I was winning quite the mental argument this morning. I do this with my evil coworker frequently – let’s call him Mr. Asshole. I rehearsed speeches proving the disaster at work wasn’t my fault. I thought about the clever insults I could use to make the other guy look bad. I even imagined myself taking the high road (mostly because I thought that would piss them off more). It’s like I was a 5 year-old imagining myself as a NFL star. Epic victory, crowds cheering, and swimming in the tears of my enemies.
And then I realized I had been daydreaming about this for hours. I realized I hadn’t really been thinking about my workout, I hadn’t noticed any of the trees in the park during my walk, and I even carried my day dream with me into the shower. So much time I couldn’t get back, time I traded away for nothing.
That stung even more because I spent this time thinking about someone I absolutely despise. These were people I would not pull into a boat even if sharks were chasing them. I wouldn’t donate a penny to their gofundme even to save their house. That’s how I feel about these people. Yeah, I’m salty. And yet I gave up hours in this fantasy? Time I could have spent playing video games, or playing with a cute dog. Instead I was pretending to win an argument? My enemies might do evil things, but clearly I was doing stupid things.
The visualization of donating a penny was kind of a wake up call. I tried to imagine pulling out my wallet and handing Mr. Asshole a $20 bill. It felt horrible. He was sneering and stuffing it into his pocket and thanking me in the most gleeful tone imaginable. I felt gross and dirty and exploited, like something was being taken from me even though I had given the money freely. That’s basically what I was doing with my time. I was giving it to someone I hated, and it was much more valuable than $20.
I tried this visualization with several other people I dislike and the pattern was the same.
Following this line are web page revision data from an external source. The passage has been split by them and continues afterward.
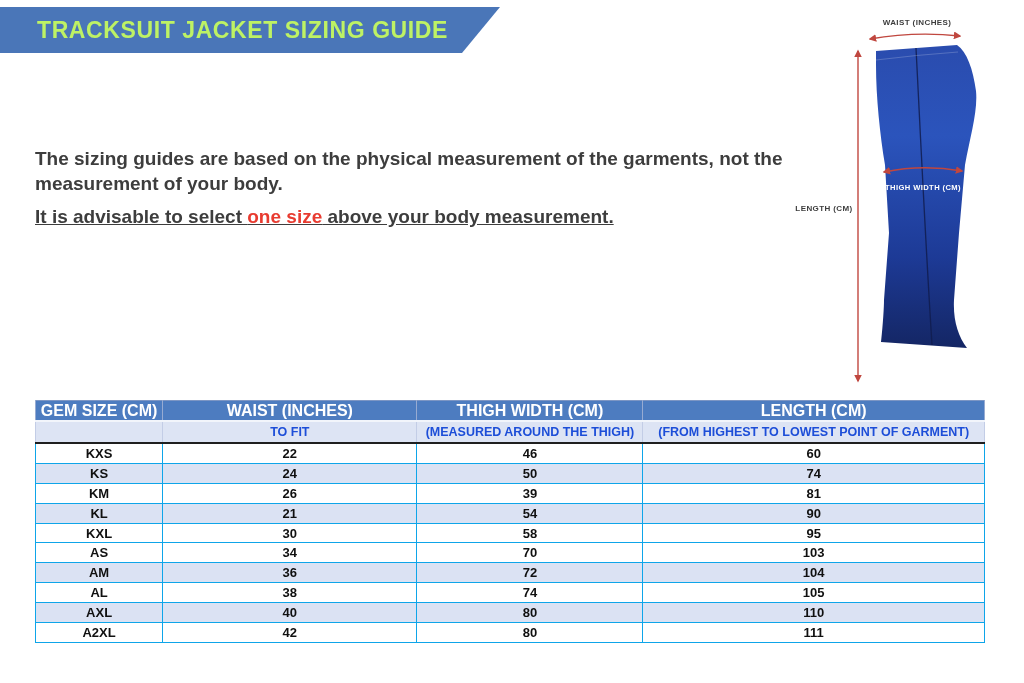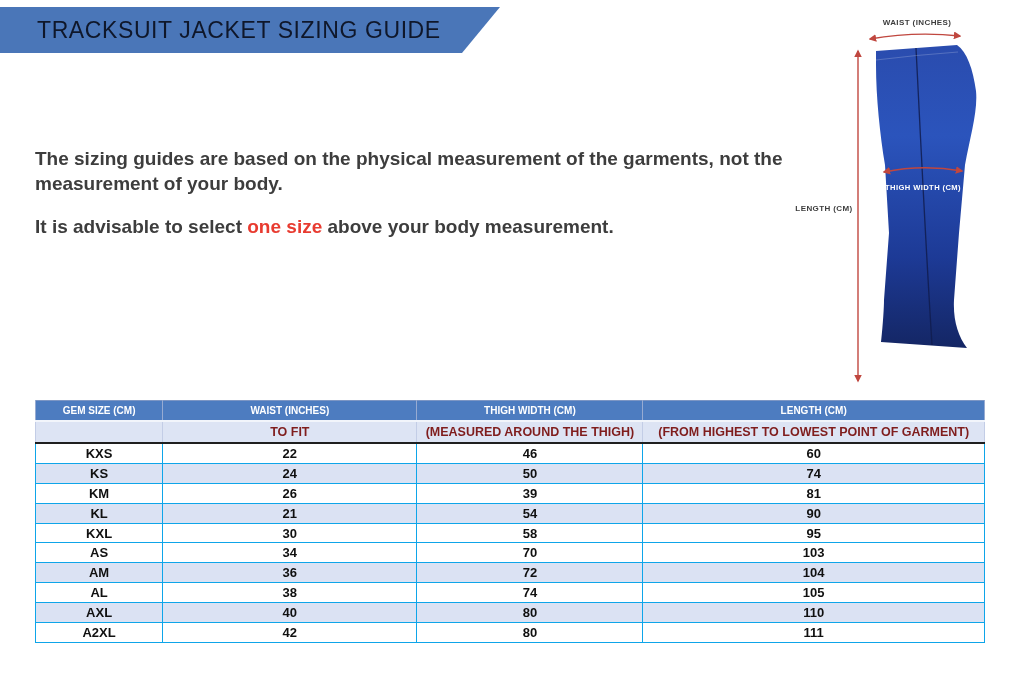--- a/index.html
+++ b/index.html
@@ -14,7 +14,7 @@
   }
   .banner span{
     display:block;line-height:46px;padding-left:37px;
-    color:#0f172a;font-size:23px;font-weight:400;letter-spacing:.6px;
+    color:#bef264;font-size:23px;font-weight:700;letter-spacing:.6px;
     white-space:nowrap;
   }
   .intro{

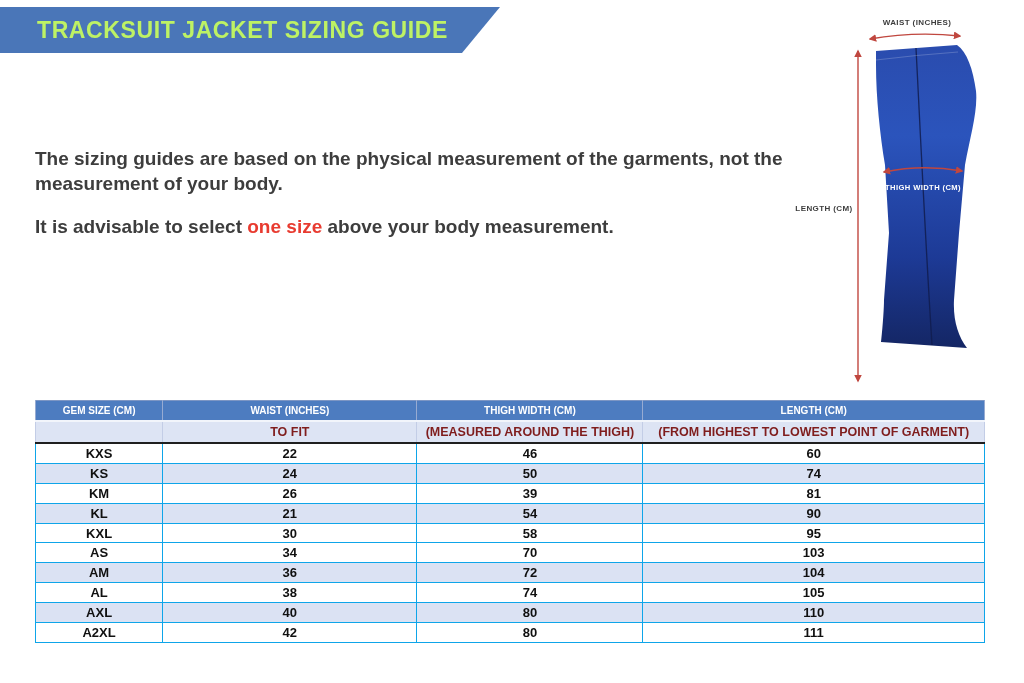--- a/index.html
+++ b/index.html
@@ -22,7 +22,7 @@
     color:var(--text-dark);font-size:19px;font-weight:600;line-height:25px;
   }
   .intro p{margin:0;}
-  .intro p + p{margin-top:18px;}
+  .intro p + p{margin-top:8px;text-decoration:underline;}
   .red{color:var(--accent-red);}
   .diagram{position:absolute;left:780px;top:5px;width:230px;height:390px;}
   .mlabel{font-size:8px;font-weight:700;letter-spacing:.4px;fill:var(--text-dark);}

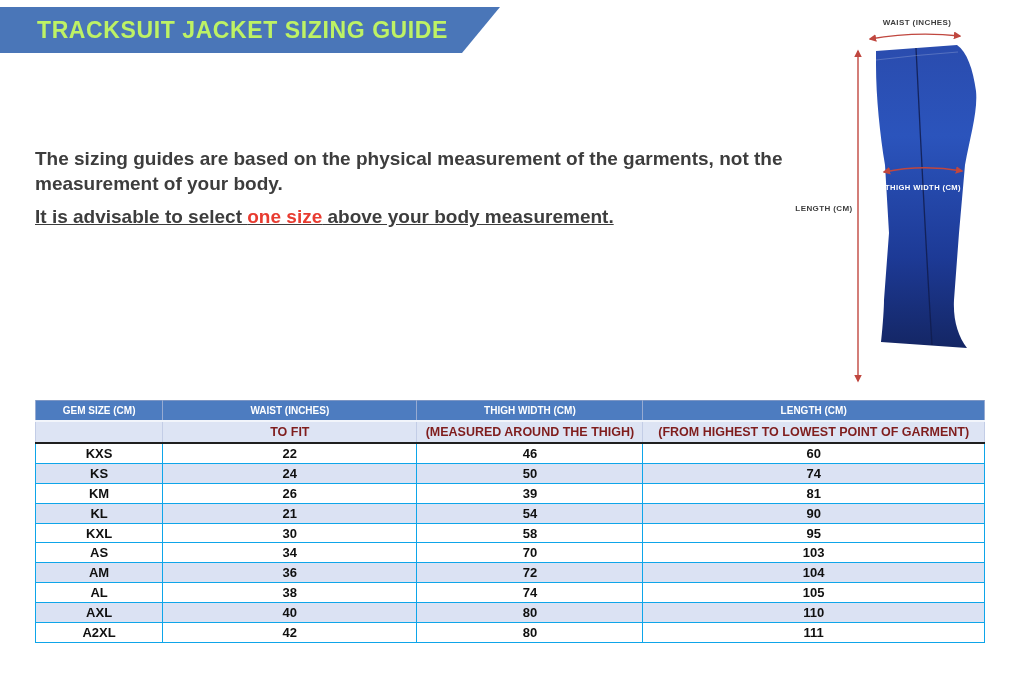--- a/index.html
+++ b/index.html
@@ -37,7 +37,7 @@
   }
   tr.head th{
     background:var(--table-header-blue);color:#ffffff;
-    font-size:10px;font-weight:700;height:19px;
+    font-size:16px;font-weight:700;height:19px;
     border-left:1px solid #97abd2;border-right:1px solid #97abd2;
     border-bottom:2px solid #f2f5fb;
   }

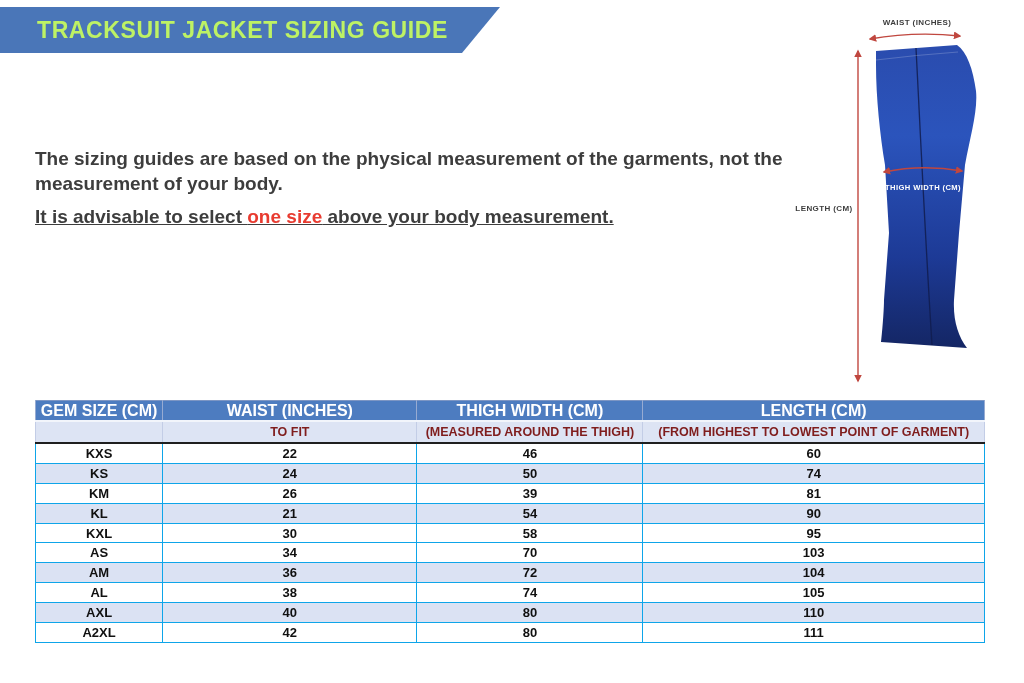--- a/index.html
+++ b/index.html
@@ -42,7 +42,7 @@
     border-bottom:2px solid #f2f5fb;
   }
   tr.subhead th{
-    background:var(--subheader-bg);color:#7f1d1d;
+    background:var(--subheader-bg);color:#1d4ed8;
     font-size:12.5px;font-weight:700;height:20px;
     border-left:1px solid #c3cde6;border-right:1px solid #c3cde6;
     border-bottom:2px solid #1f1f1f;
Visualizing Mr Asshole and his compatriots taking my money was like a cold shower. The idea was so repugnant that it halted the train of thought completely. It was clear that giving them time was worse than money, and I let the day dream go. Did my mind wander back to the drama at work eventually? Of course, but I repeated this strategy and stopped much sooner than usual.
Do you think this could help you also? Are there mental arguments you have on a regular basis? Even if you’re winning those arguments in your head, you’re losing time you could spend doing things that make you happy, things that make your life better, or spending time with people you care about. I have a strong feeling you don’t want to give money to your version of Mr. Asshole. So don’t give them more of your time either.
Further Reading: If this post resonated with you then I think you would benefit from How to Solve Our Human Problems by Geshe Kelsang Gyatso. It does a really good job of analyzing common unhelpful patterns we fall into and showing you how to break out of them. It’s written in plain English, and I liked that it had specific advice I could follow to make positive changes in my life.
Note: This was written some time ago and I have since left the company, much to the benefit of my mental health. Don’t underestimate how much 8-10 hours of daily stress/anxiety can affect you. Leaps of faith to a new job can be scary, but my life is so much better now. If you’re waiting for a sign to do the same, maybe this is it.